Aim of the task: Repeat every record exactly, omitting the pictures.

Exercise input:

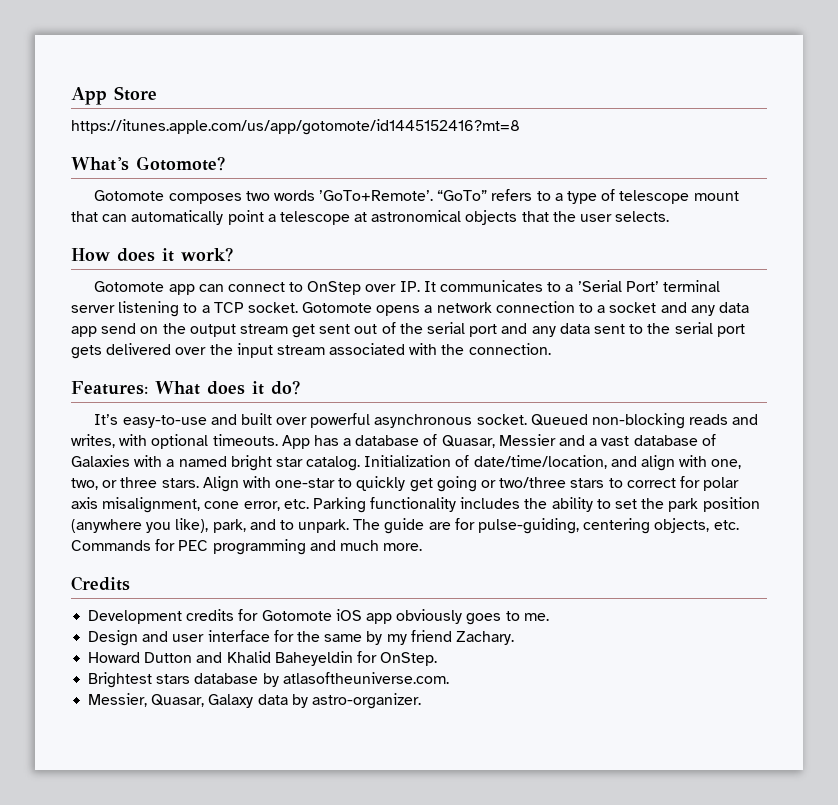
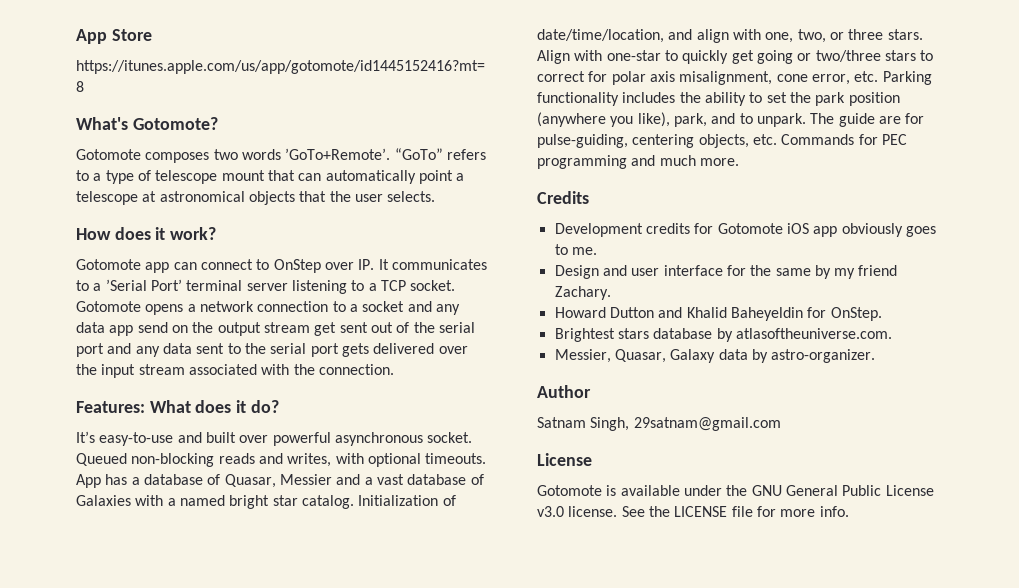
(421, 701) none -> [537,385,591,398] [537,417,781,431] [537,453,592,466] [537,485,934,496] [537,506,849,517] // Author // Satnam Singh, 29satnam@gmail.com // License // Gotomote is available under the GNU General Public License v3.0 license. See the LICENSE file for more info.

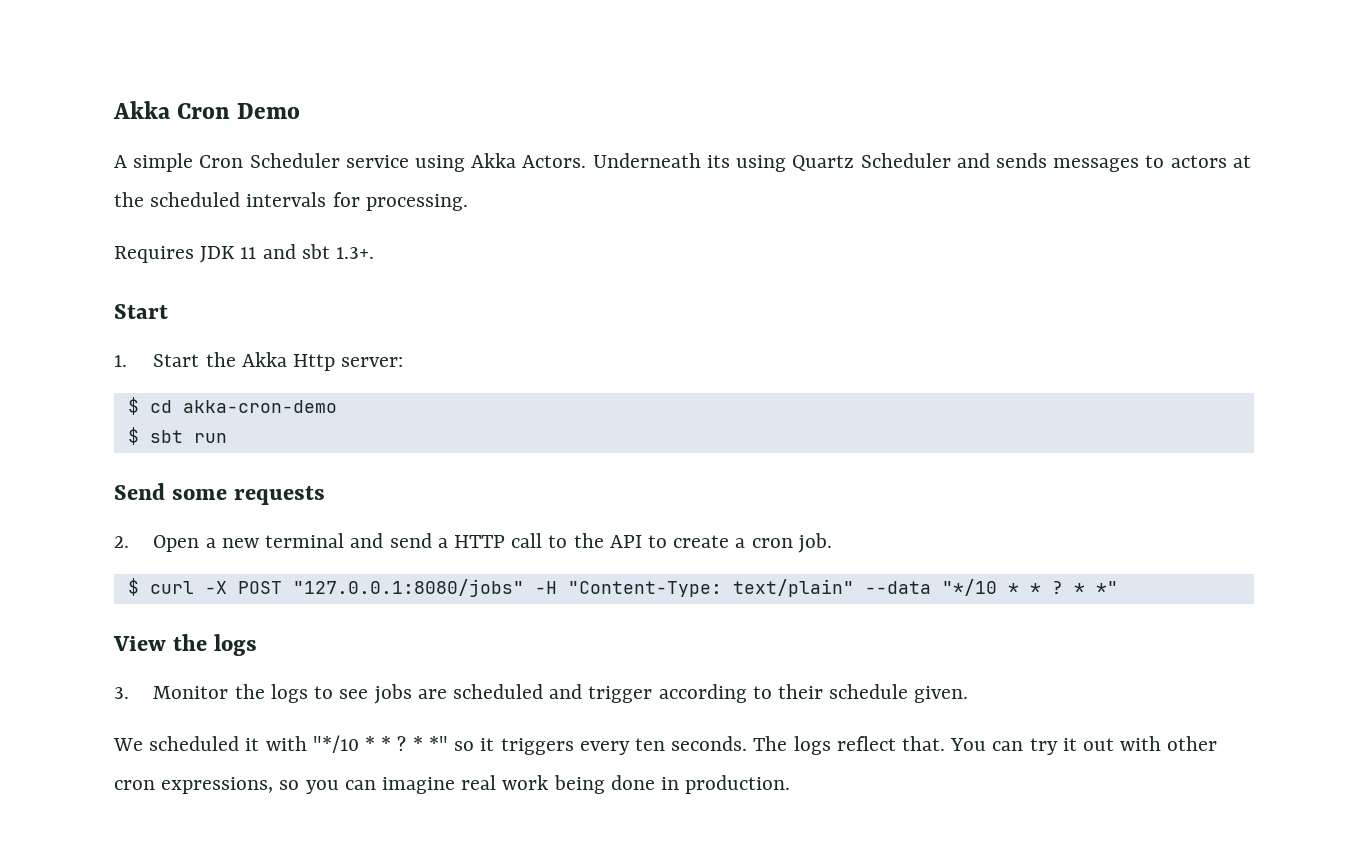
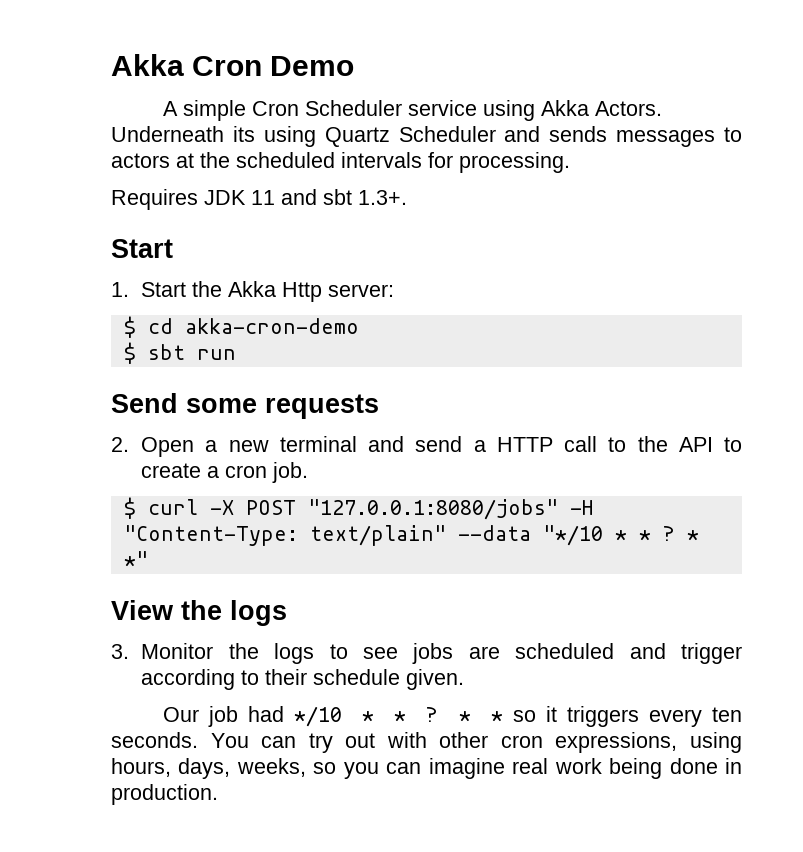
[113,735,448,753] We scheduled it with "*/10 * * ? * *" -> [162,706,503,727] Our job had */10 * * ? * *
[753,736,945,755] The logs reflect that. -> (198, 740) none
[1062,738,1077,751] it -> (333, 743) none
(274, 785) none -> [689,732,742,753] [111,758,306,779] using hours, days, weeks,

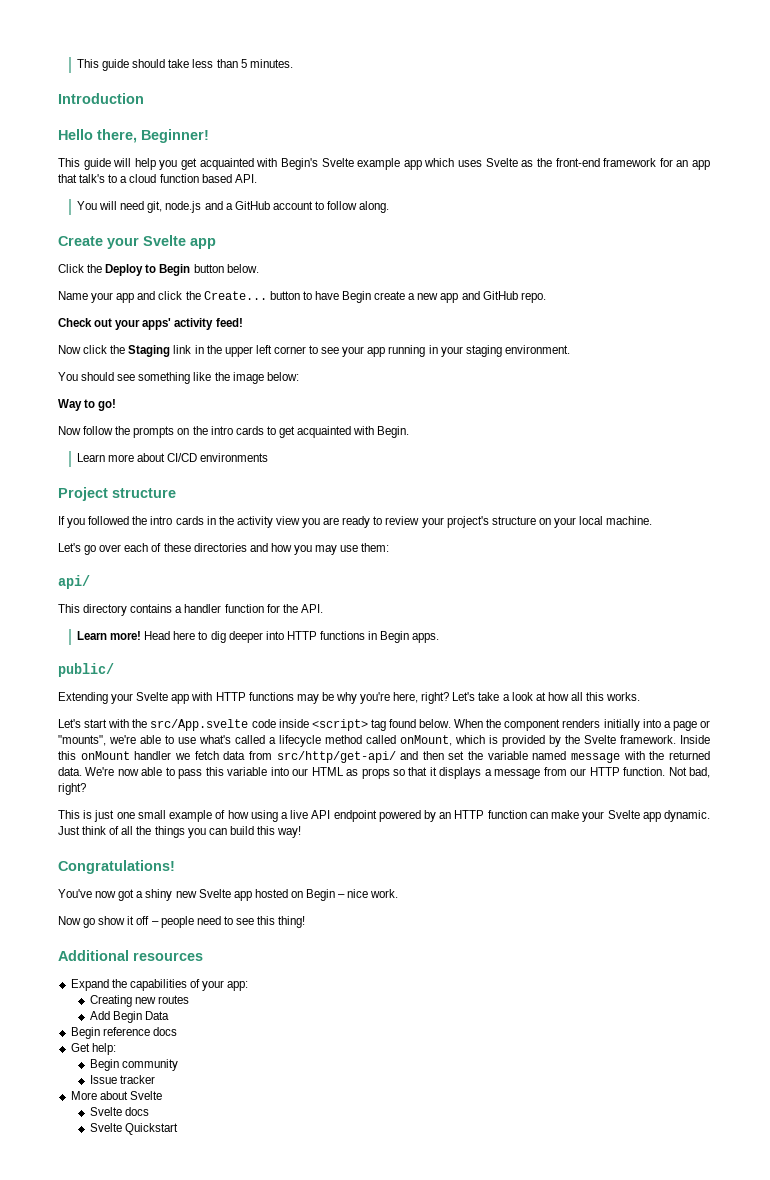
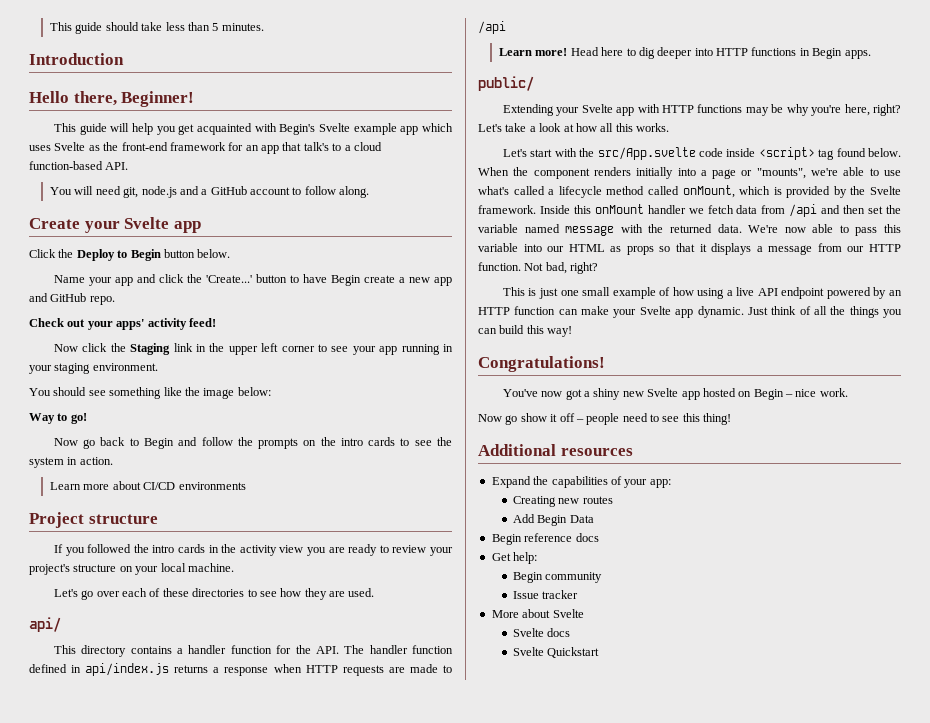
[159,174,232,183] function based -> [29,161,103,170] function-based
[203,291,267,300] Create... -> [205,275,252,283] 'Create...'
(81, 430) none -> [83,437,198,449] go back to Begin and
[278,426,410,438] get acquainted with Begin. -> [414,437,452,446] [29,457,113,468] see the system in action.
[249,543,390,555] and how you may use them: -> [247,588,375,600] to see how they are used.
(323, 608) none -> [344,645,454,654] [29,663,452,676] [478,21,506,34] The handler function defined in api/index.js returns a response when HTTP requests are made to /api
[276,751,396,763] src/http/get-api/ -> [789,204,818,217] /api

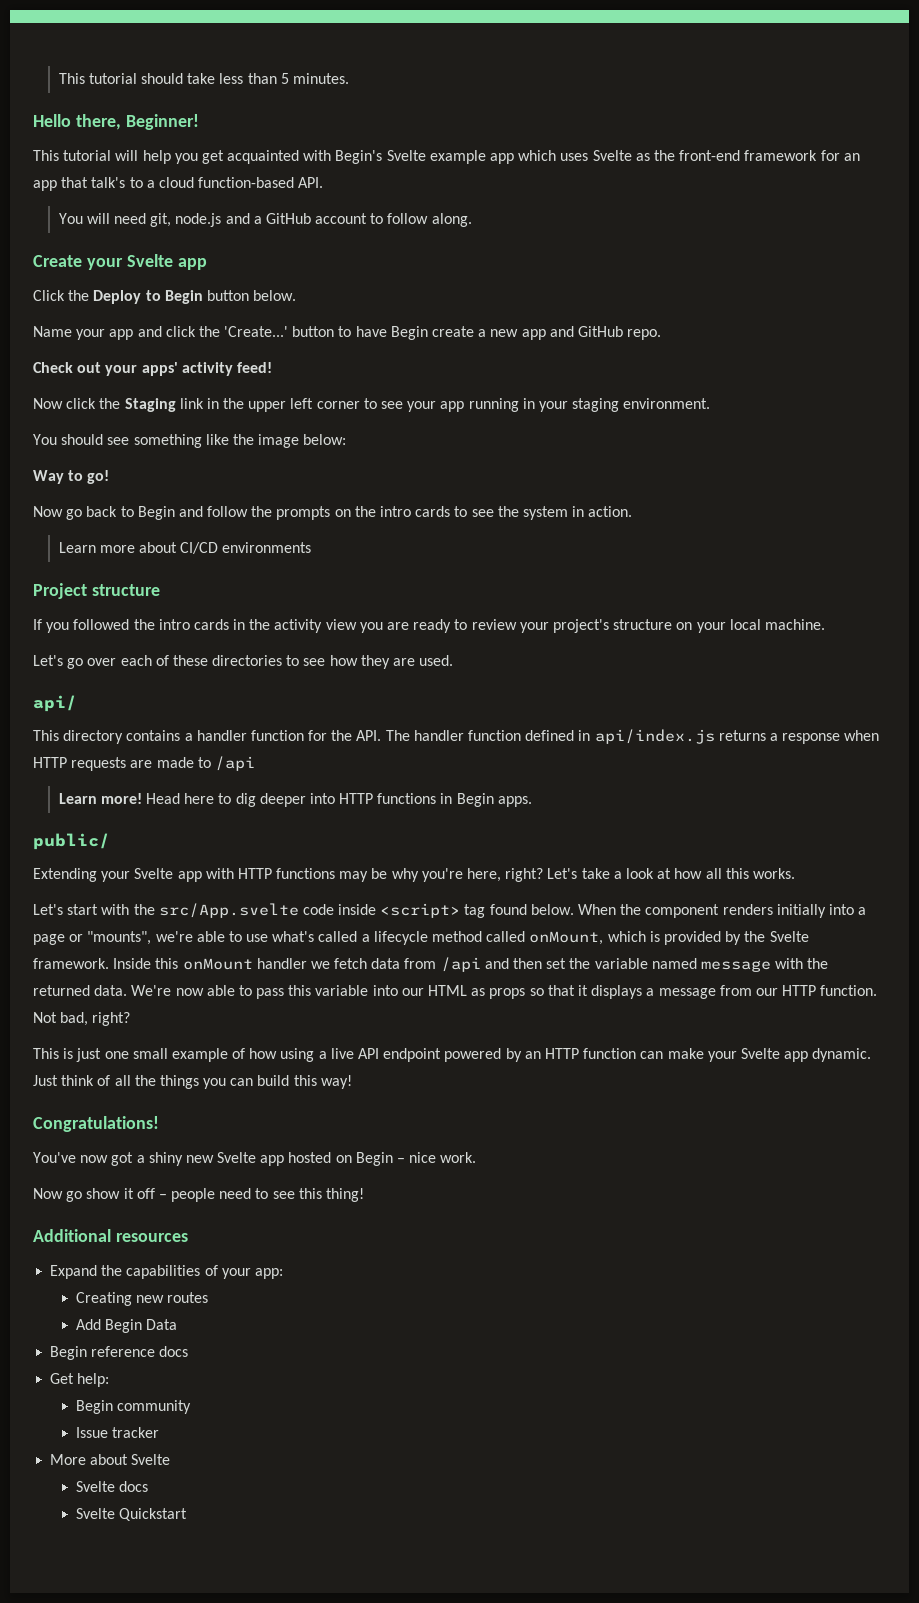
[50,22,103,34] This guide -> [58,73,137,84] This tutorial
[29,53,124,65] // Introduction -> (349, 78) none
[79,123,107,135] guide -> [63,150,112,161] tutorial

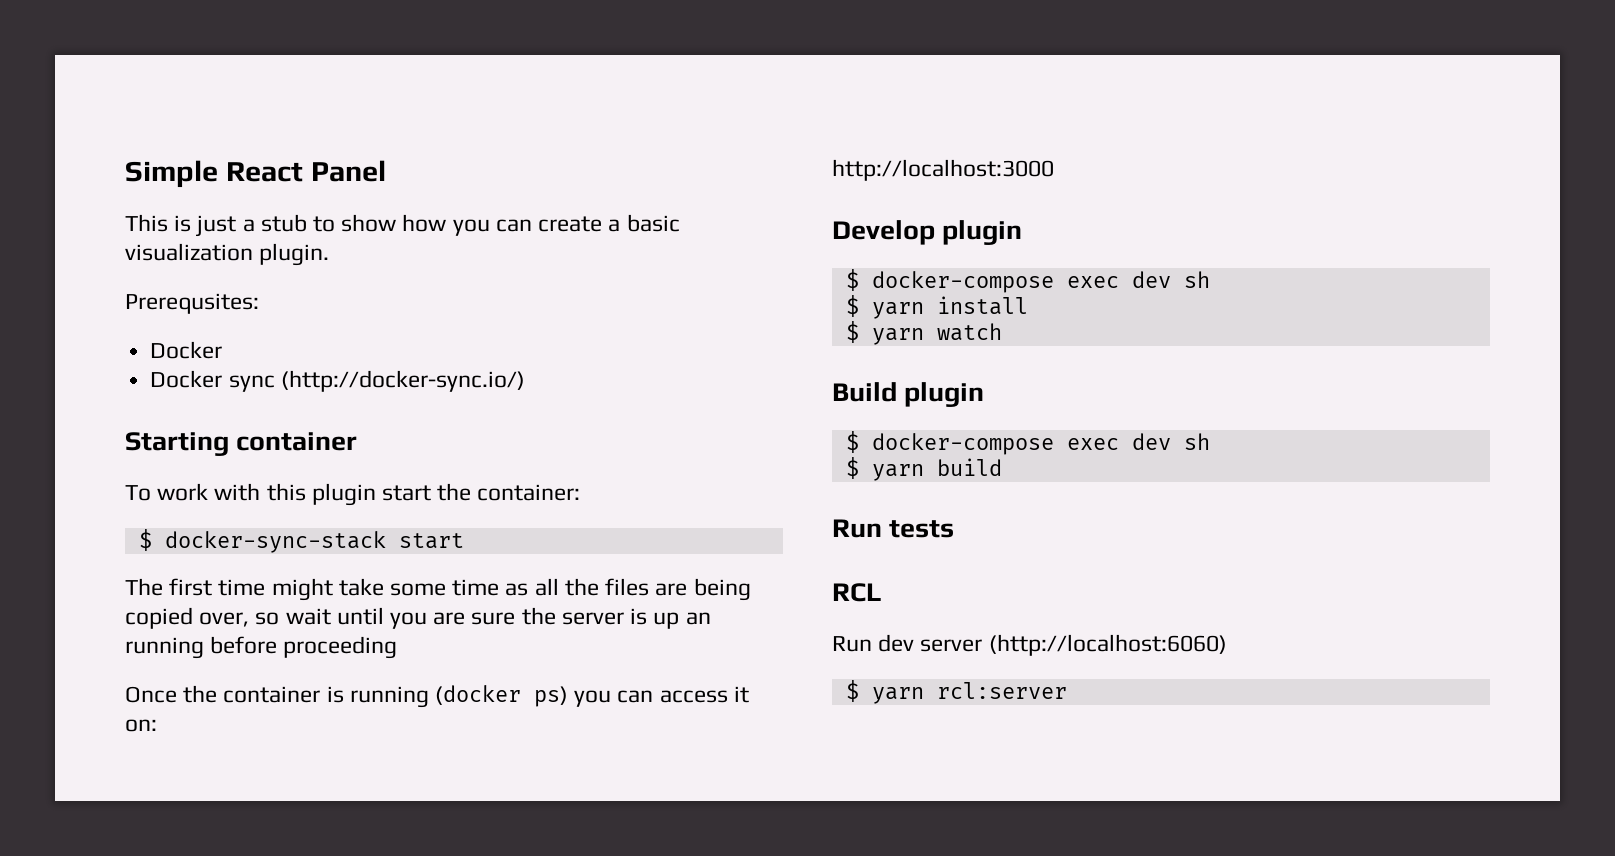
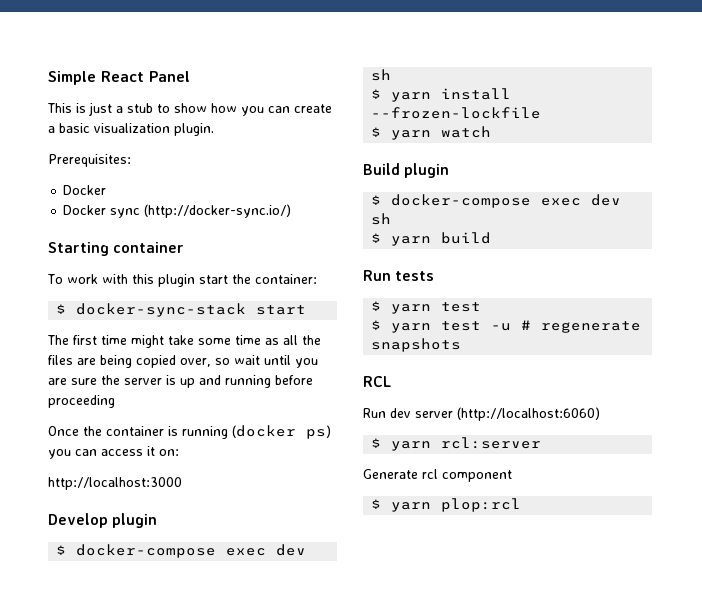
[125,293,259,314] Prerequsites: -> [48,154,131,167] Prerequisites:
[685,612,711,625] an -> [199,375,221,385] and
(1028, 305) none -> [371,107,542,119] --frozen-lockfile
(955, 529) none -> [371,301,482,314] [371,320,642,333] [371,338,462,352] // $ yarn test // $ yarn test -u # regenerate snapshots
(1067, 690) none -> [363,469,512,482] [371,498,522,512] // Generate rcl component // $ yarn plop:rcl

Exercise response:
(421, 701) none -> [537,385,591,398] [537,417,781,431] [537,453,592,466] [537,485,934,496] [537,506,849,517] // Author // Satnam Singh, 29satnam@gmail.com // License // Gotomote is available under the GNU General Public License v3.0 license. See the LICENSE file for more info.

[113,735,448,753] We scheduled it with "*/10 * * ? * *" -> [162,706,503,727] Our job had */10 * * ? * *
[753,736,945,755] The logs reflect that. -> (198, 740) none
[1062,738,1077,751] it -> (333, 743) none
(274, 785) none -> [689,732,742,753] [111,758,306,779] using hours, days, weeks,

[159,174,232,183] function based -> [29,161,103,170] function-based
[203,291,267,300] Create... -> [205,275,252,283] 'Create...'
(81, 430) none -> [83,437,198,449] go back to Begin and
[278,426,410,438] get acquainted with Begin. -> [414,437,452,446] [29,457,113,468] see the system in action.
[249,543,390,555] and how you may use them: -> [247,588,375,600] to see how they are used.
(323, 608) none -> [344,645,454,654] [29,663,452,676] [478,21,506,34] The handler function defined in api/index.js returns a response when HTTP requests are made to /api
[276,751,396,763] src/http/get-api/ -> [789,204,818,217] /api

[50,22,103,34] This guide -> [58,73,137,84] This tutorial
[29,53,124,65] // Introduction -> (349, 78) none
[79,123,107,135] guide -> [63,150,112,161] tutorial

[125,293,259,314] Prerequsites: -> [48,154,131,167] Prerequisites:
[685,612,711,625] an -> [199,375,221,385] and
(1028, 305) none -> [371,107,542,119] --frozen-lockfile
(955, 529) none -> [371,301,482,314] [371,320,642,333] [371,338,462,352] // $ yarn test // $ yarn test -u # regenerate snapshots
(1067, 690) none -> [363,469,512,482] [371,498,522,512] // Generate rcl component // $ yarn plop:rcl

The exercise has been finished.